··· SUPPLIED DATA ···
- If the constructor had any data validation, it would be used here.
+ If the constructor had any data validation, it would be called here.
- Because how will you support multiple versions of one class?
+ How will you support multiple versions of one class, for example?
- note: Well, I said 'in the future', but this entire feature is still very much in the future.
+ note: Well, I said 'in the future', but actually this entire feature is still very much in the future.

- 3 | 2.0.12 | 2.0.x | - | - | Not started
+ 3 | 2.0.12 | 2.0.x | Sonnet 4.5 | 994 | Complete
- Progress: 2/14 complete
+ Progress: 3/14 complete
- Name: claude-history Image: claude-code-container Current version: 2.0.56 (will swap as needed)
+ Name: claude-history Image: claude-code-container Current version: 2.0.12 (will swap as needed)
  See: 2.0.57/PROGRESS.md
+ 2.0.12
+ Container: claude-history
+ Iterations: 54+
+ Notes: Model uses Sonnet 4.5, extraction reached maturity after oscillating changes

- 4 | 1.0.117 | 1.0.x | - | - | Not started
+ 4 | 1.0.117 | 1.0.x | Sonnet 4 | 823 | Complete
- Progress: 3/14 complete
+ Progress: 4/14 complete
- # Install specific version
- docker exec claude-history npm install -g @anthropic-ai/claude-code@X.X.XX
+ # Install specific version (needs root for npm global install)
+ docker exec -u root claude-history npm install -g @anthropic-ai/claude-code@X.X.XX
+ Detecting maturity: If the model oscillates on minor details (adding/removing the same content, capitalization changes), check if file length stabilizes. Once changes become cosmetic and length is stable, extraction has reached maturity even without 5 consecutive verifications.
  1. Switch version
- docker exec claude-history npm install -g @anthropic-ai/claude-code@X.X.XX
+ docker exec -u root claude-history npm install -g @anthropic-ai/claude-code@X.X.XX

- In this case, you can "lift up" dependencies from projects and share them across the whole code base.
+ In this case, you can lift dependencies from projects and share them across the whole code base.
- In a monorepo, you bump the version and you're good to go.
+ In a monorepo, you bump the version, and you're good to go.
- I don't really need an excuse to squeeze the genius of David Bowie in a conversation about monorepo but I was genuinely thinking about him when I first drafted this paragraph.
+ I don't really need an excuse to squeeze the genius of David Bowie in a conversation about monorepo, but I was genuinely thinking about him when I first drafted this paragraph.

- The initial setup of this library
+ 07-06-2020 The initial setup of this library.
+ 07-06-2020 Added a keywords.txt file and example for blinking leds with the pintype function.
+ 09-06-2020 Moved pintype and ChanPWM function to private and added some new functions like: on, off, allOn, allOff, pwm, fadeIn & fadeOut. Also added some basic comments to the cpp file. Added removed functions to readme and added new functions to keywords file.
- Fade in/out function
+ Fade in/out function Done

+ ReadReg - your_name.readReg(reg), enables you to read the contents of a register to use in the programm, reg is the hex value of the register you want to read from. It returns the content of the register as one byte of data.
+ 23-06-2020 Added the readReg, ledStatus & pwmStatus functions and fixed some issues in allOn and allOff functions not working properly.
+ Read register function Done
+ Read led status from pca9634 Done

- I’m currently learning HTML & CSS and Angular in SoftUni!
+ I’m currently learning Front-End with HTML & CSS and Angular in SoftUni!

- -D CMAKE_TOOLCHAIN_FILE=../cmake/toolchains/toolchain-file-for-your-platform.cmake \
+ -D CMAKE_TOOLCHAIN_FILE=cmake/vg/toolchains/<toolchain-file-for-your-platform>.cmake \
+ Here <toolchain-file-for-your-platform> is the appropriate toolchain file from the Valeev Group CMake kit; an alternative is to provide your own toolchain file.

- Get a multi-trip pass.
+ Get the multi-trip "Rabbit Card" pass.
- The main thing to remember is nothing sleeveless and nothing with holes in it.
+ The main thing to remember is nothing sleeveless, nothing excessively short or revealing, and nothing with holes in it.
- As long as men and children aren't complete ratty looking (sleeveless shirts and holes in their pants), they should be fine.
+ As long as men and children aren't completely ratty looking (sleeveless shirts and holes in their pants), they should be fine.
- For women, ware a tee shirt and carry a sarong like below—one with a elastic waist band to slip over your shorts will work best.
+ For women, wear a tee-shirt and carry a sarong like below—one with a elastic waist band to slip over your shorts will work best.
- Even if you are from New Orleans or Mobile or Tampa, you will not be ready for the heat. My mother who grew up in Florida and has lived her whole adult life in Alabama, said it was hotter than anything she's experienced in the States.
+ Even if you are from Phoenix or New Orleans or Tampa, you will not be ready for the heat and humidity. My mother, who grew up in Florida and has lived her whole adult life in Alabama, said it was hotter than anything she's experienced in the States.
···
→ WORK INSTRUCTIONS: Given the records above, return exactly the lines starting at the line containing "- In a monorepo, you" and ending at the line containing "about monorepo, but", including both.

→ WRITTEN ANSWER:
- In a monorepo, you bump the version and you're good to go.
+ In a monorepo, you bump the version, and you're good to go.
- I don't really need an excuse to squeeze the genius of David Bowie in a conversation about monorepo but I was genuinely thinking about him when I first drafted this paragraph.
+ I don't really need an excuse to squeeze the genius of David Bowie in a conversation about monorepo, but I was genuinely thinking about him when I first drafted this paragraph.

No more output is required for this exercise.